Artisan Partners to Close US Value Team After $5.7 Billion Mandate Exit
Platform Contraction
Company Background
Artisan Partners Asset Management is a Milwaukee-based multi-asset investment firm managing $183.4 billion in assets across thirteen autonomous investment teams. Founded in 1994, the firm operates a decentralized model in which portfolio managers run independent investment franchises covering equities, fixed income, and alternatives, with strategies distributed through institutional separate accounts and Artisan-branded mutual funds.
Artisan has been navigating persistent outflows from its equity franchises alongside deliberate growth in credit and alternatives. Full-year 2025 revenues reached $1.2 billion, and first-quarter 2026 revenues of $303 million were 9% higher than the prior-year period. Management acknowledged in the Q1 2026 earnings release that 'pressure on equity flows' was expected to persist, citing clients de-risking, reallocating after periods of outperformance, and shifting to passive alternatives. The firm closed its acquisition of Grandview Property Partners, a private real estate manager with approximately $940 million in AUM, in January 2026.
The US Value team was one of Artisan's longer-tenured franchises, managing three equity strategies — Value Equity (inception July 2005), U.S. Mid-Cap Value (inception April 1999), and the much smaller Value Income (inception March 2022) — predominantly through separate accounts. At March 31, 2026, the team's combined AUM stood at approximately $7.5 billion.
What Was Disclosed
The termination of a U.S. sub-advisory mandate in June 2026 produced approximately $5.7 billion in net outflows from the Value Equity strategy. As a direct result, Artisan has commenced an orderly wind-down of all US Value team strategies, with the process expected to continue throughout the third quarter of 2026. The disclosure appeared as footnote 3 attached to the US Value team row in the AUM strategy breakdown table of a routine monthly preliminary AUM press release.
At June 30, 2026, the US Value team's three strategies collectively held approximately $1.8 billion in AUM: Value Equity at $473 million, U.S. Mid-Cap Value at $1.298 billion, and Value Income at $8 million — down from a combined $7.5 billion at March 31, 2026. All of this remaining AUM is in wind-down. Firm-wide preliminary AUM as of June 30, 2026, totaled $183.4 billion, roughly flat from $183.0 billion at April 30, 2026, with market appreciation across the broader platform absorbing the impact of the Value Equity outflow in the headline figure.
The filing contains no disclosure regarding personnel changes at the US Value team, the identity of the sub-advisory client whose mandate was terminated, or any restructuring charges expected in connection with the wind-down.
Why It Matters
Closing an entire named investment team — not merely losing a client — is an uncommon event for a publicly traded asset manager and represents a structural reduction in Artisan's platform. The US Value team's strategies held $7.5 billion at March 31, 2026, and the sub-advisory mandate, at approximately $5.7 billion, appears to have been the anchor relationship that made the Value Equity strategy commercially viable as a standalone offering; its departure left a $473 million residual insufficient to sustain ongoing operations. The wind-down covers all three US Value strategies, not just Value Equity.

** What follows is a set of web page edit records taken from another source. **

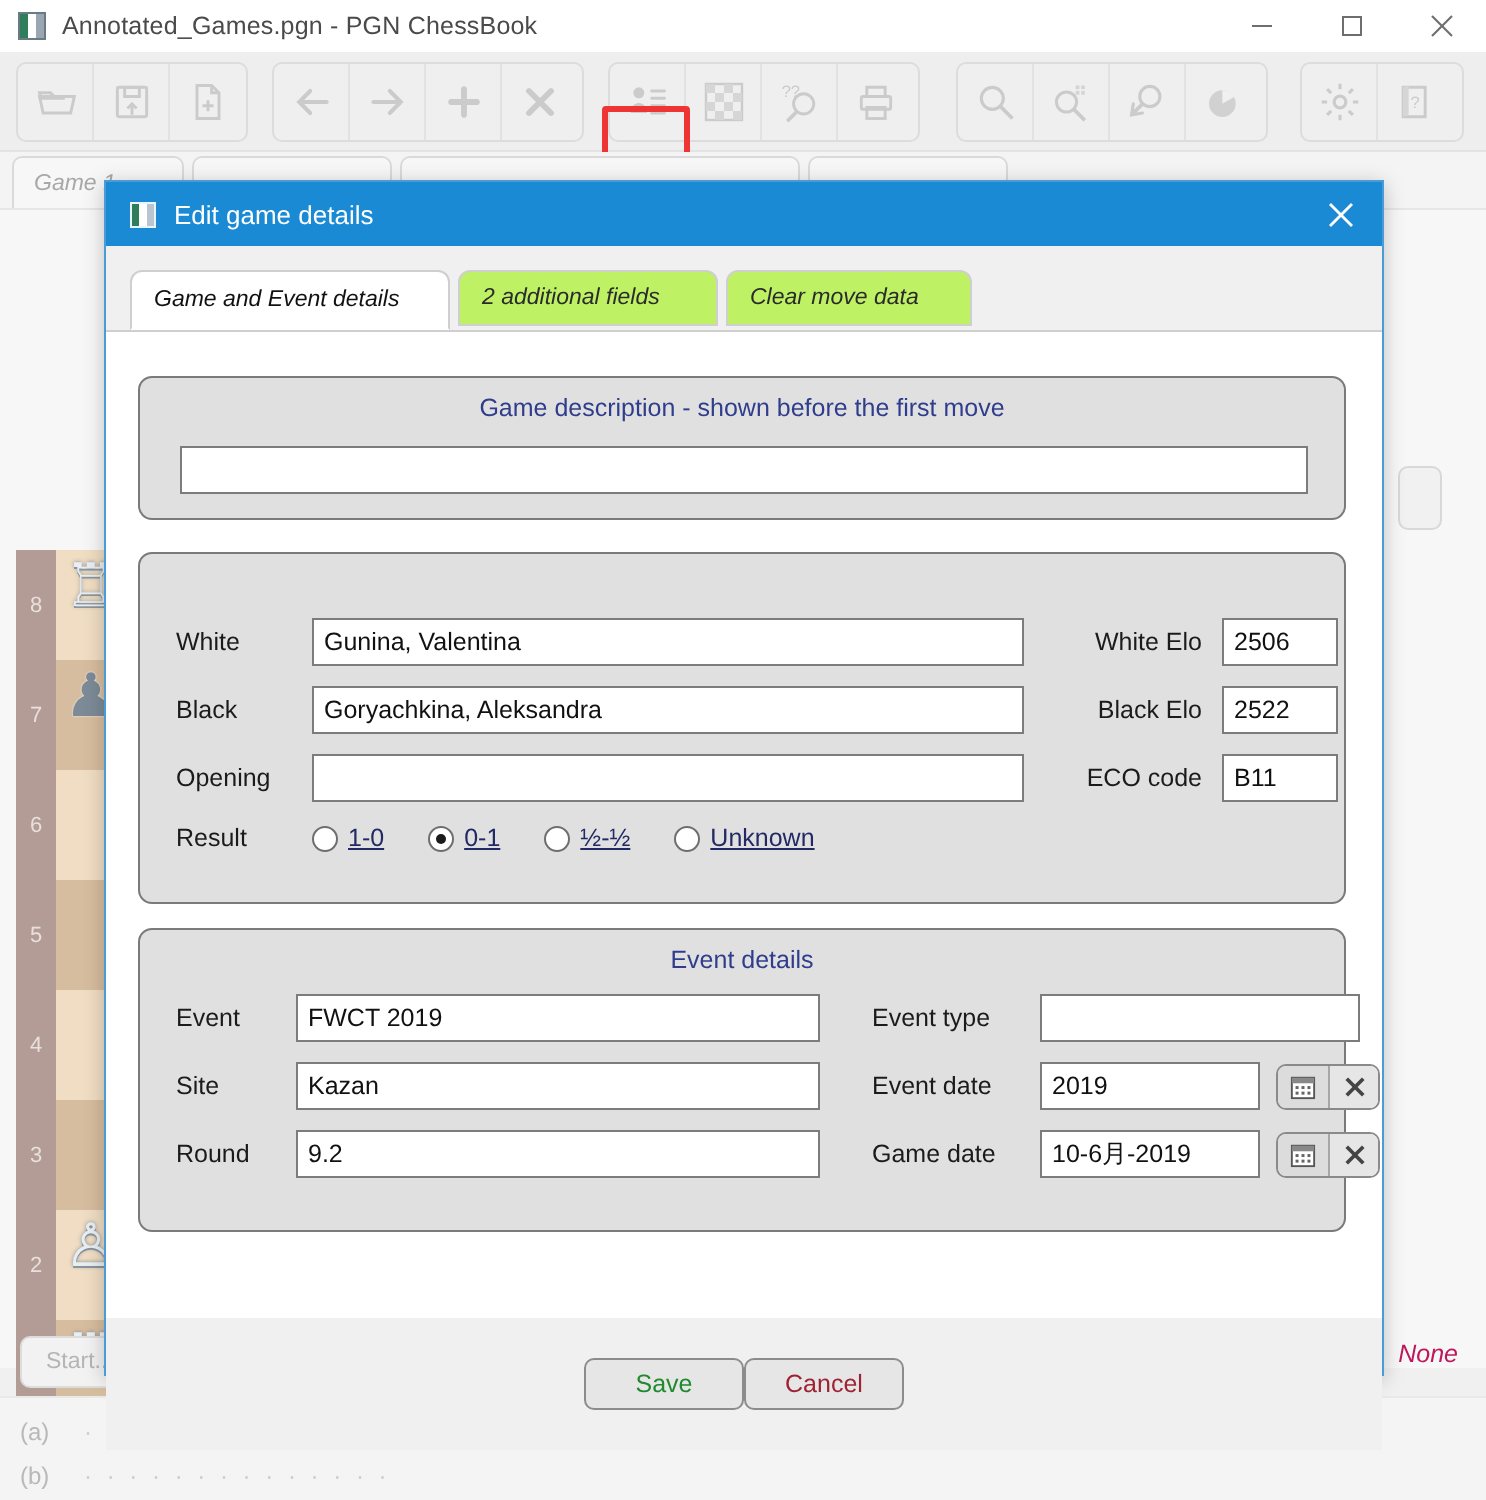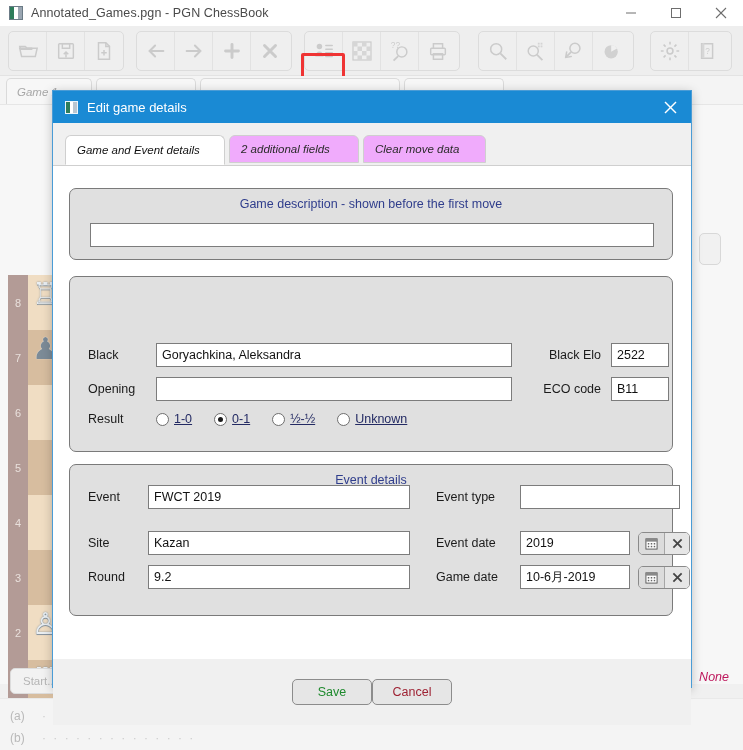"2 additional fields" .tab { background: #f0abfc -> #bef264 }
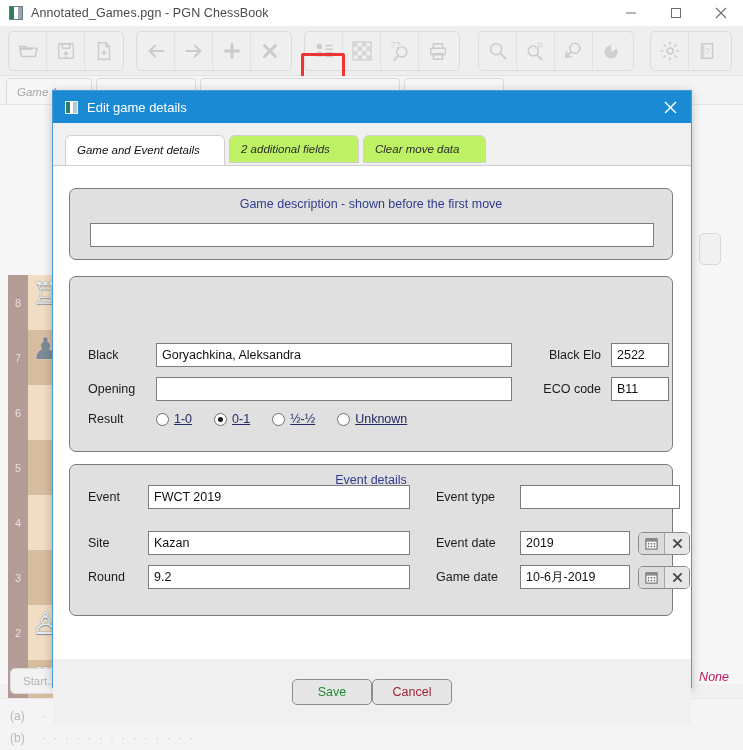"White" div.row { html: none -> <div> <span>White</span> <input> <span>White Elo</span> <input> </div> }
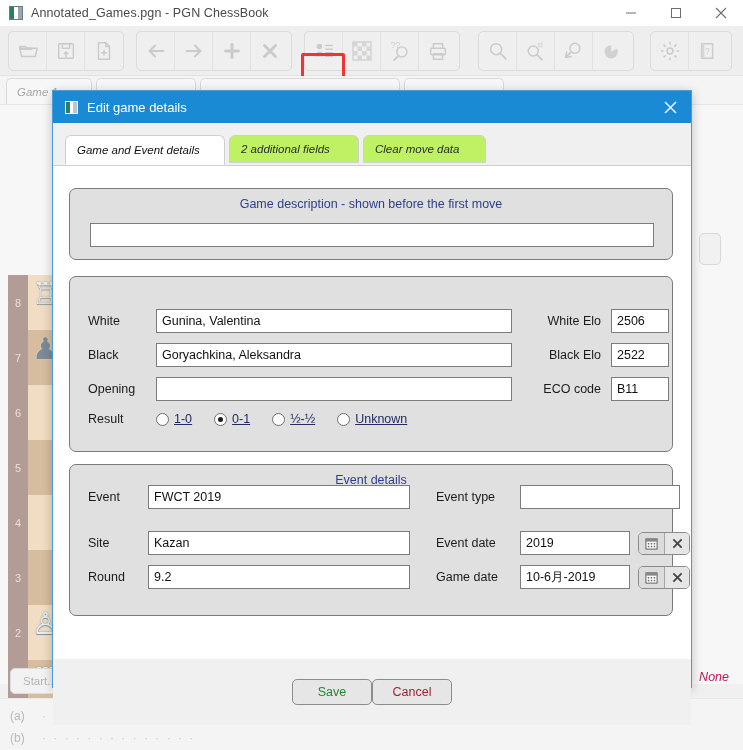"Event" div.row { top: 20px -> 32px }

Artisan's Q1 2026 earnings already flagged 'pressure on equity flows' as a persistent theme, and full-year 2025 saw $12.7 billion in net outflows firmwide. The US Value team's wind-down removes a further revenue-generating asset pool and compresses the equity platform at a moment when Artisan is actively expanding in credit and alternatives to compensate for equity attrition. The Q2 2026 earnings release, which will reflect the first full quarter impacted by the mandate termination and the onset of wind-down, will be the first opportunity to quantify any associated revenue and cost effects.
The firm's headline AUM of $183.4 billion — roughly flat with prior months — does not reflect the team closure in isolation, as broad market appreciation across other strategies offset the outflow. Investors relying solely on the aggregate AUM figure would not encounter the US Value wind-down without reading the footnotes to the strategy-level table.